The smoothing paradox effect on the SIR surface is not readily observed in Fig 3, but is quite noticeable in the results for the Leroux model variants on the lip cancer data (see S1 and S2 Figs), and the BYM model variants on the SIDS data (see S7 and S8 Figs). The extent of this effect depends largely on the contribution of the covariate effect to the log-risk surface and how spatially autocorrelated the covariate is.

Goodness-of-fit criteria

The results for the GoF criteria and Moran’s I p-values are summarised in Figs 4 and 5.

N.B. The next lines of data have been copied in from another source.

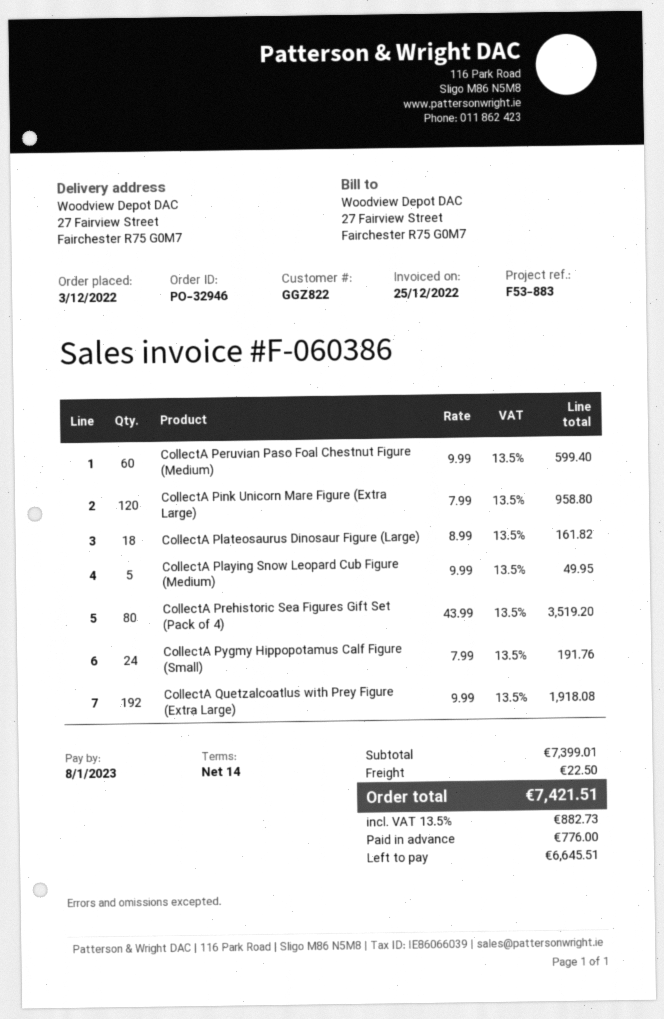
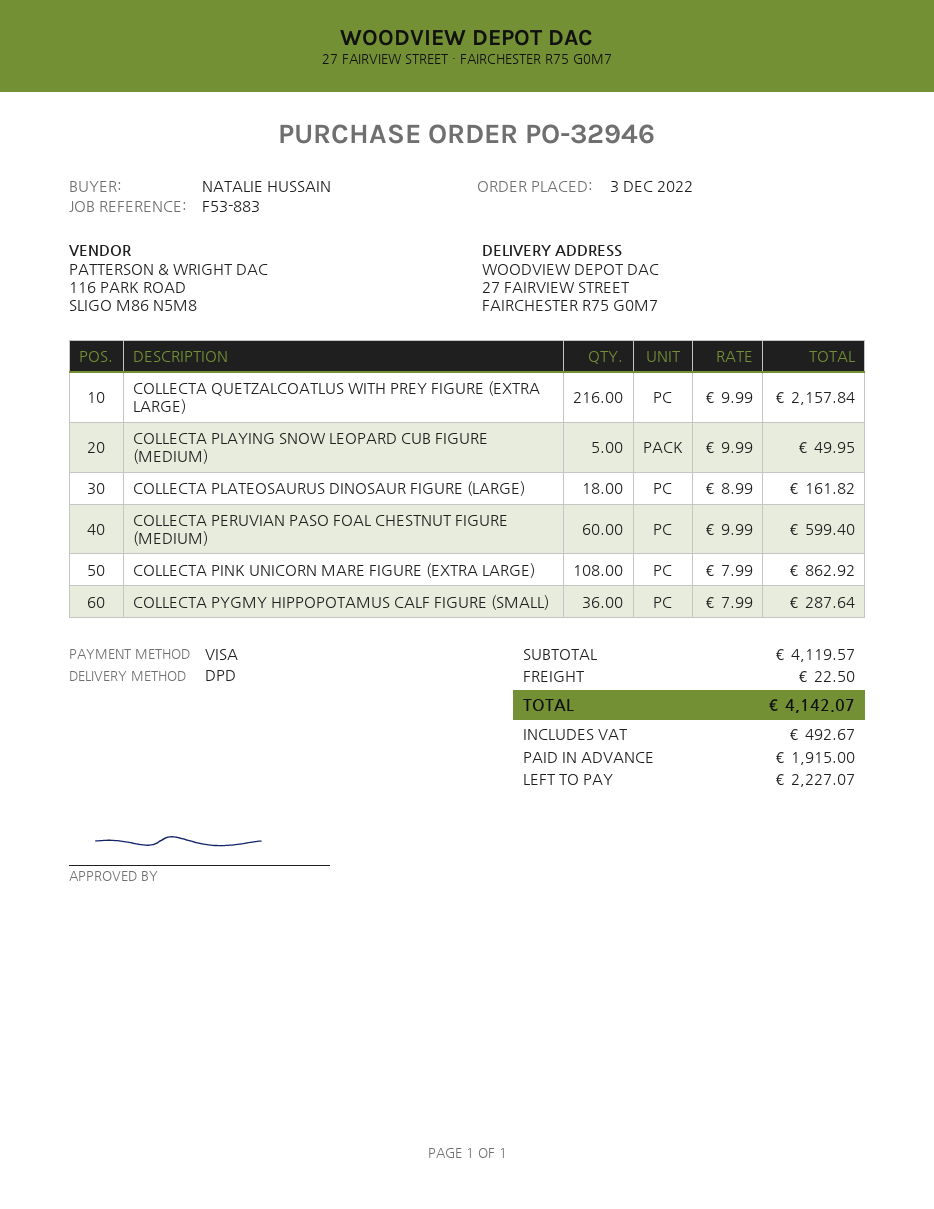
CollectA Pink Unicorn Mare Figure (Extra Large): 120 x 7.99 = 958.80 -> 108 x 7.99 = 862.92
CollectA Prehistoric Sea Figures Gift Set (Pack of 4): 80 x 43.99 = 3519.20 -> none
CollectA Pygmy Hippopotamus Calf Figure (Small): 24 x 7.99 = 191.76 -> 36 x 7.99 = 287.64
CollectA Quetzalcoatlus with Prey Figure (Extra Large): 192 x 9.99 = 1918.08 -> 216 x 9.99 = 2157.84
subtotal: 7399.01 -> 4119.57
tax: 882.73 -> 492.67
total: 7421.51 -> 4142.07
deposit: 776.00 -> 1915.00
balance: 6645.51 -> 2227.07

The interpretation of Figs 4 and 5 is the same. For the DIC and WAIC, the model that minimises the respective criterion is highlighted blue. This is the best model under this criterion. Models with a DIC or WAIC value within 2 or 7 units are highlighted in lighter shades of blue, indicating a reasonable model fit. For the CPO, the model which minimises the criterion is highlighted. For Moran’s I, models with small p-values are highlighted red.

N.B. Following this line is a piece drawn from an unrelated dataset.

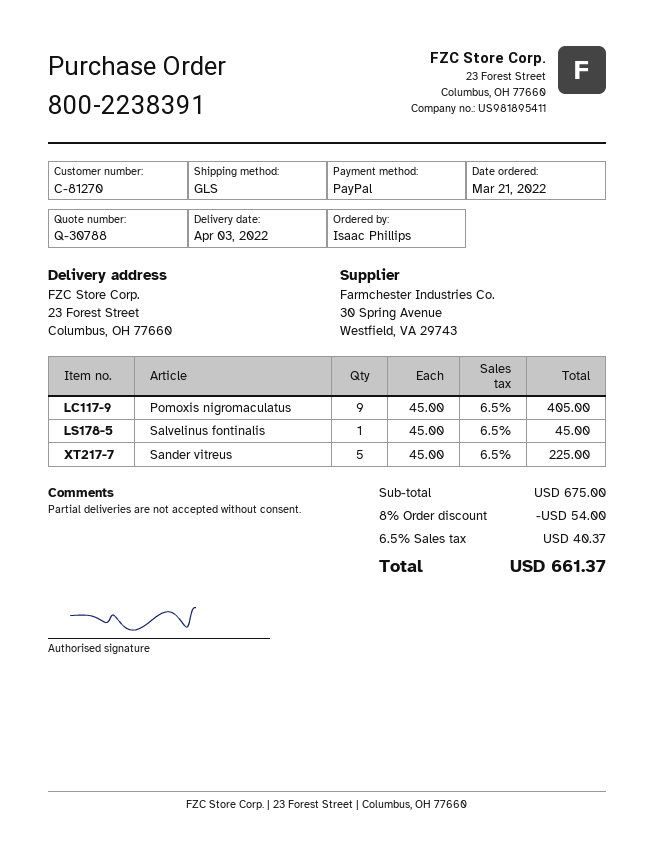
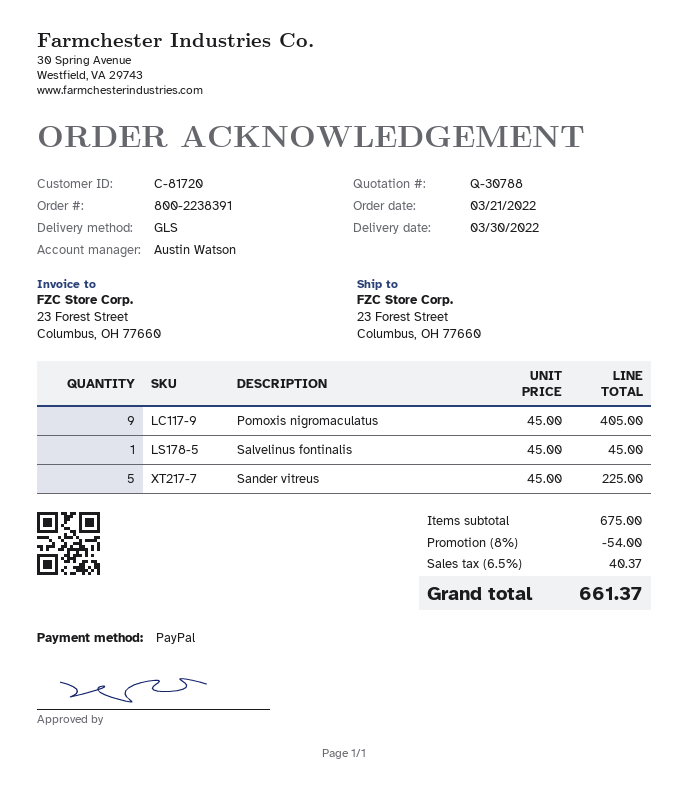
delivery date: 2022-04-03 -> 2022-03-30
customer number: C-81270 -> C-81720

There are two important observations to be made here. First, the GoF criteria DIC, WAIC, and CPO are rarely in agreement, and sometimes identify very different models. For example, in Fig 4, for the Leroux LTN model, the model variants considered “best” under each of the three GOF criteria are L, F, and C. Second, sometimes the best model under DIC coincided with a low Moran’s I p-value. However, Moran’s I p-values should be interpreted cautiously–a high degree of autocorrelation amongst near-zero residuals should not warrant the same concern as highly autocorrelated residuals that are large in magnitude. This is especially true for those models closer to variant L which have less smoothing and therefore generally have smaller residuals (see S9 and S10 Figs).